SUPPLIED MATERIAL:
• • • • •

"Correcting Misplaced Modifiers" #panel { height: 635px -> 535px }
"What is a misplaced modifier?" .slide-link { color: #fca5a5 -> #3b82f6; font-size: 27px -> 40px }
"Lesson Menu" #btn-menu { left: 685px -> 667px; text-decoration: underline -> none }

• • • • •

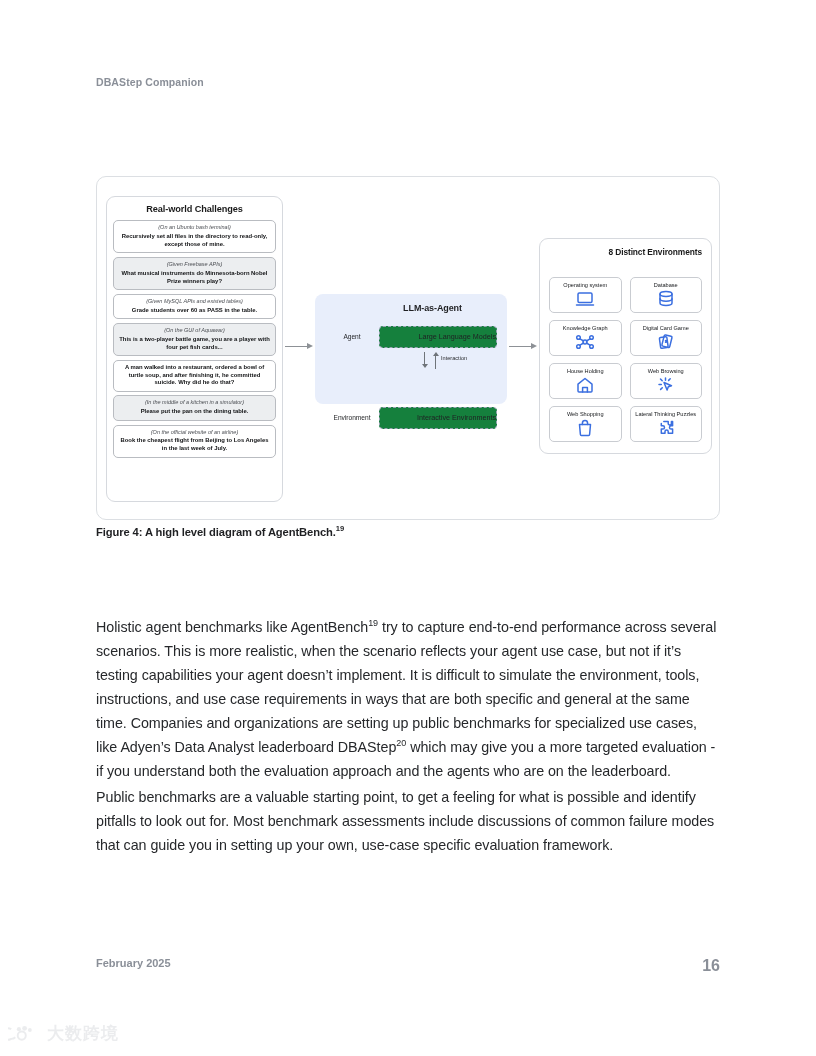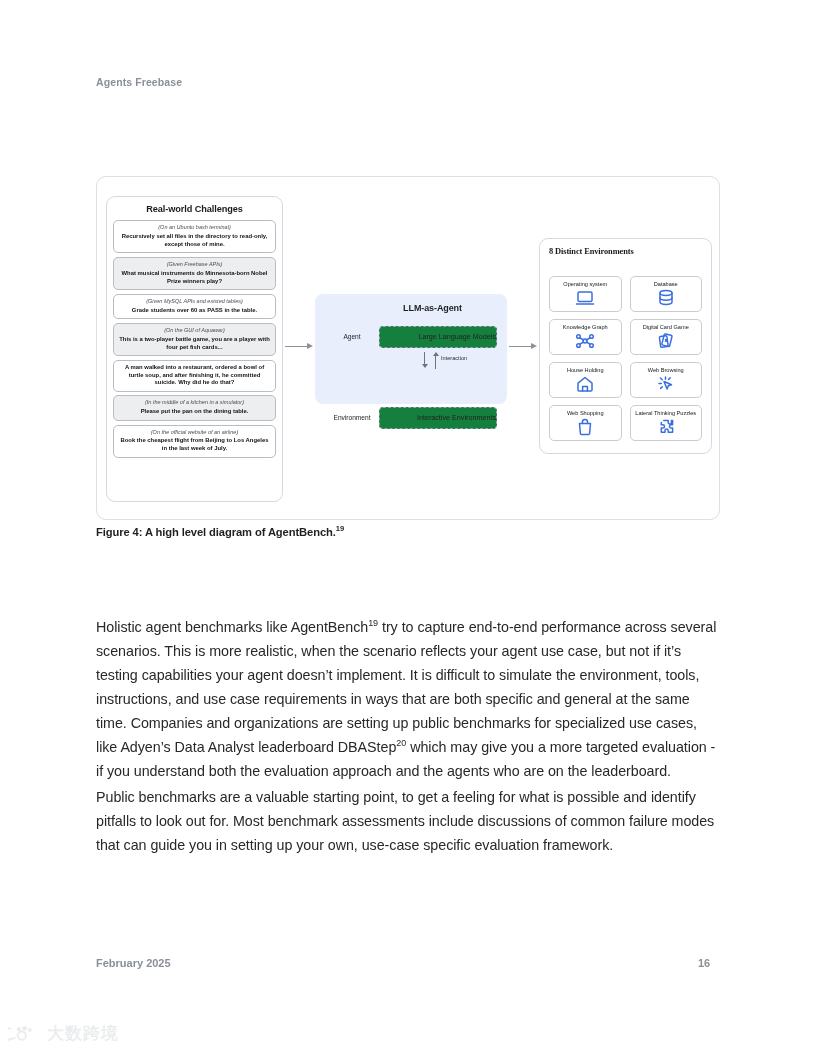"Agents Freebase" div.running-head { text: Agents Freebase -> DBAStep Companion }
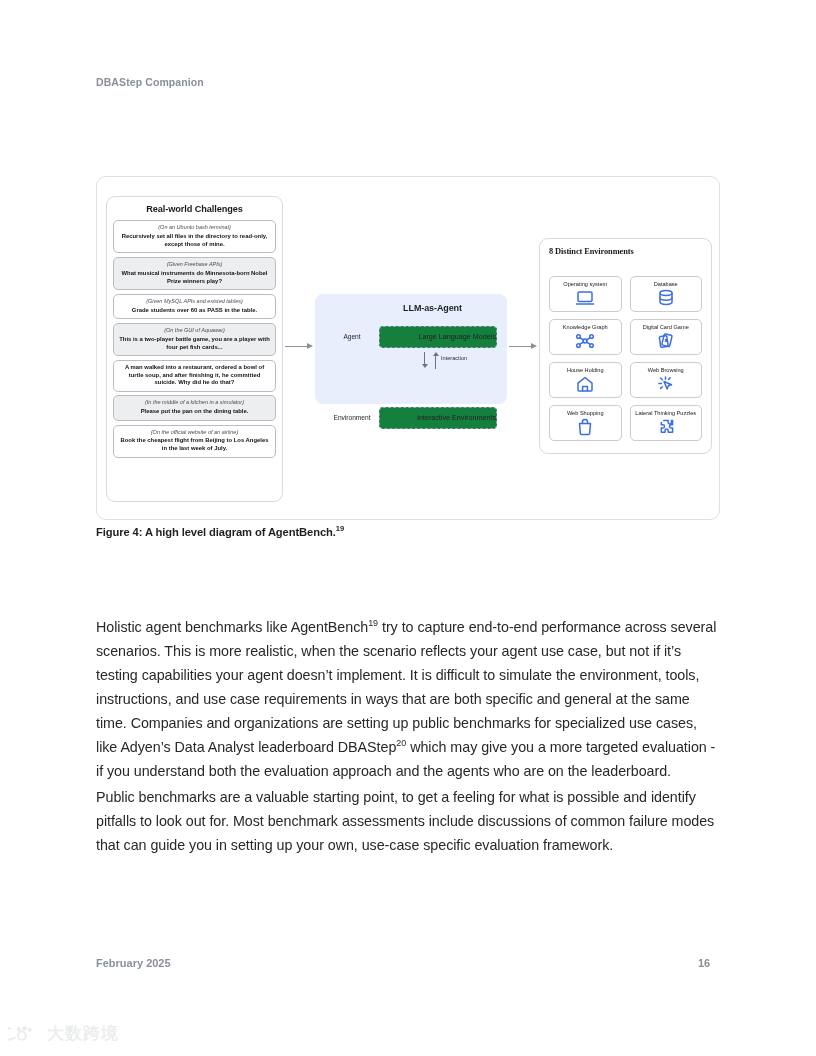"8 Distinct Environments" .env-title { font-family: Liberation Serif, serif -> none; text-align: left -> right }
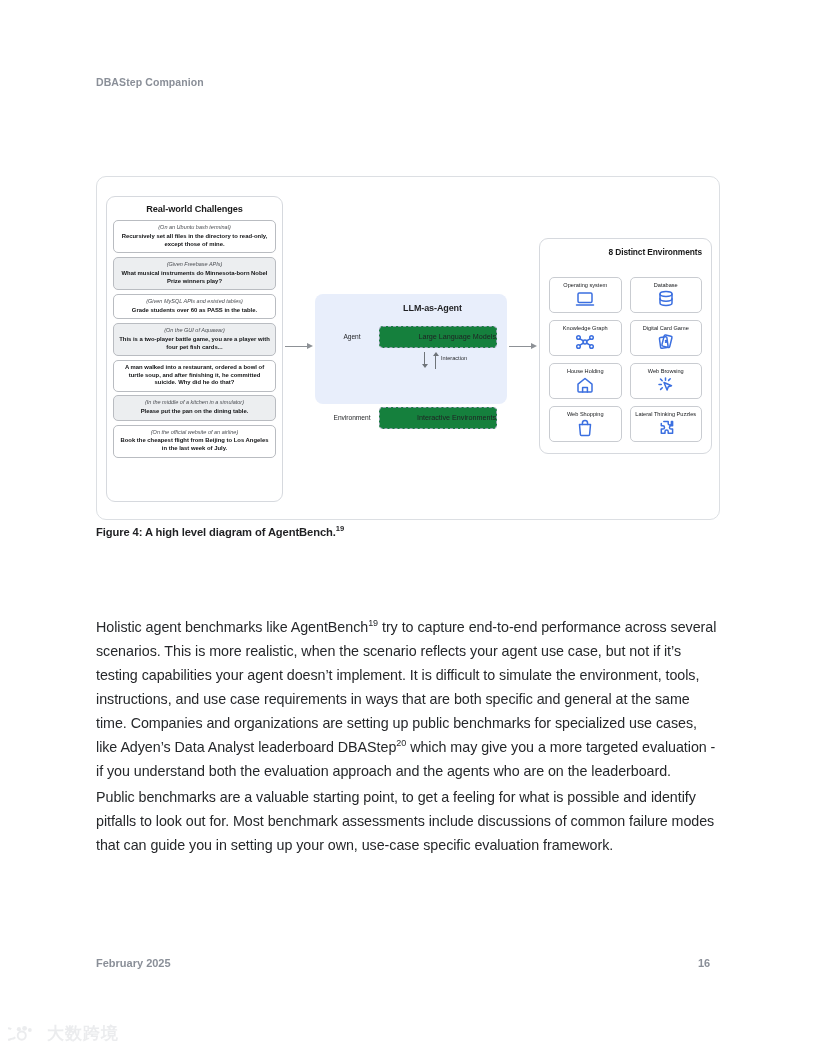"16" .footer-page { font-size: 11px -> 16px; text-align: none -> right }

• • • • •

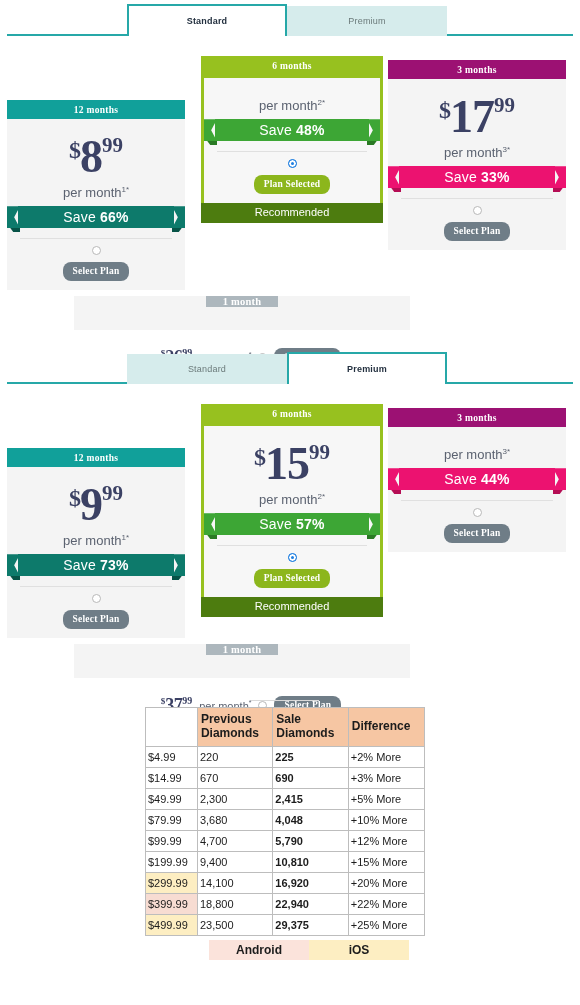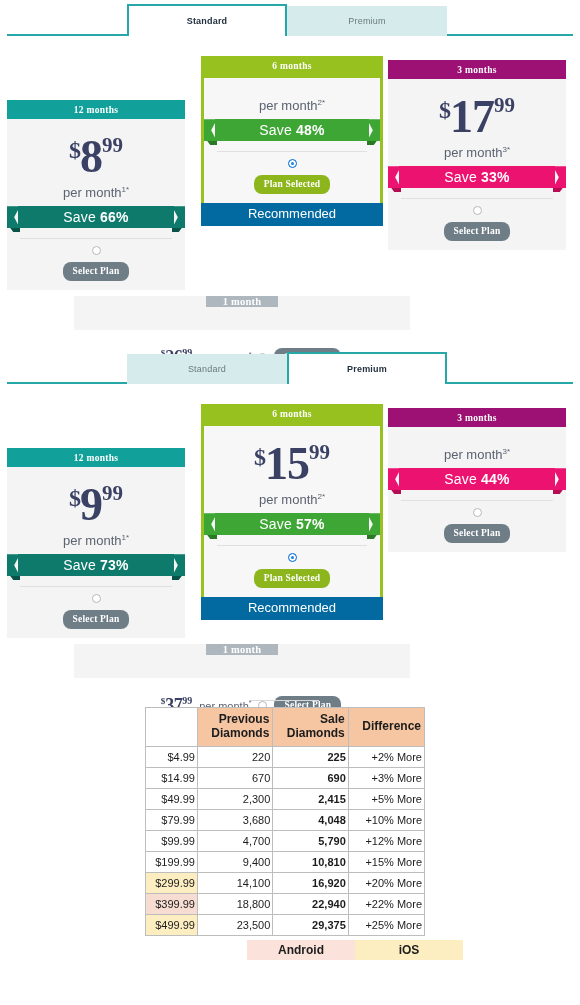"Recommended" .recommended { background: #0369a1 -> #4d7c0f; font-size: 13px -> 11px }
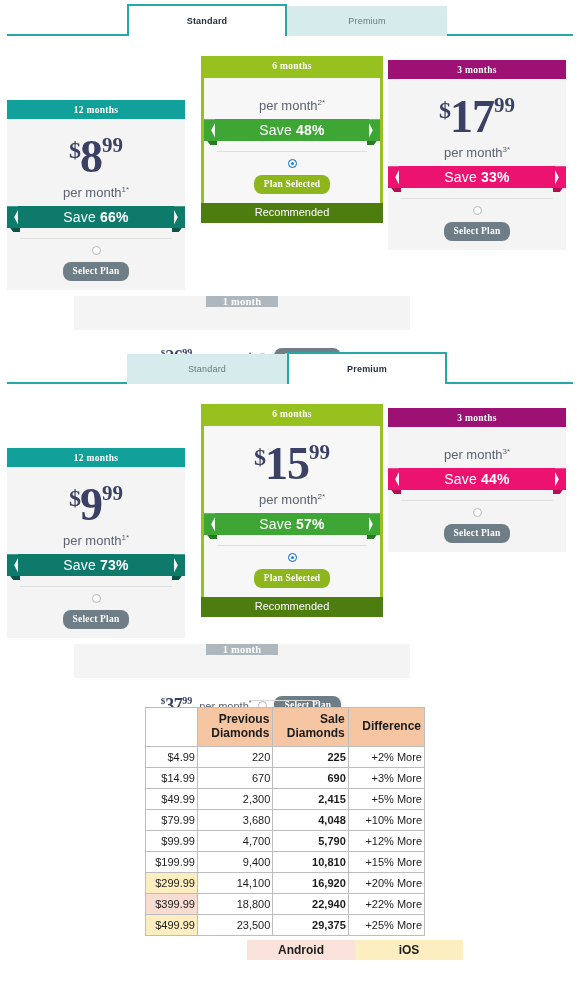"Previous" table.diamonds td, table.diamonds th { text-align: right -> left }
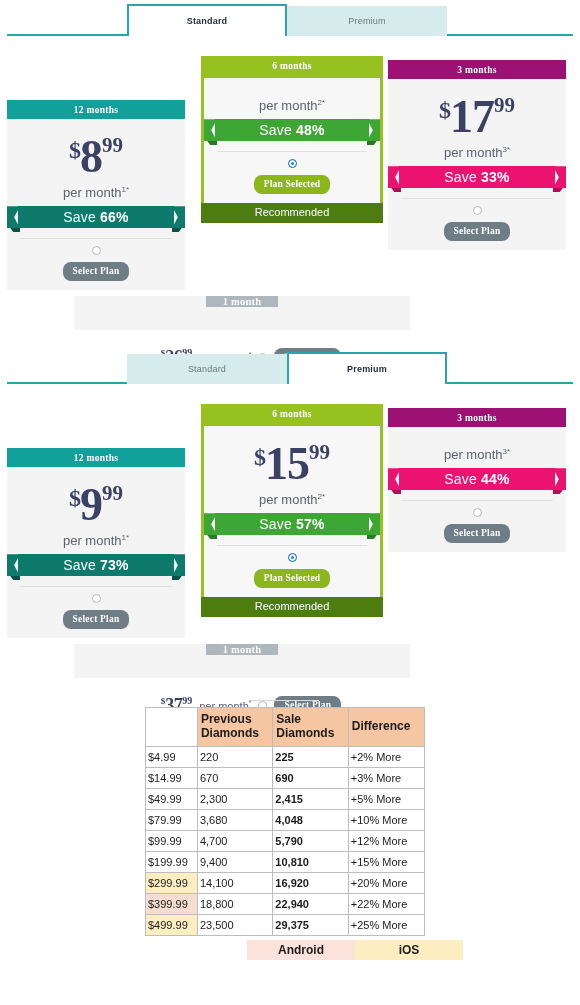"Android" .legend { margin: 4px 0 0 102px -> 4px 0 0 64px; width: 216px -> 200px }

• • • • •

ASSIGNMENT: Starting at the line containing "Liberation Serif, serif" and finishing at the line containing "font-size: 11px ->", return those lines exactly as they appear above, without the pictures.

RESPONSE:
"8 Distinct Environments" .env-title { font-family: Liberation Serif, serif -> none; text-align: left -> right }
"16" .footer-page { font-size: 11px -> 16px; text-align: none -> right }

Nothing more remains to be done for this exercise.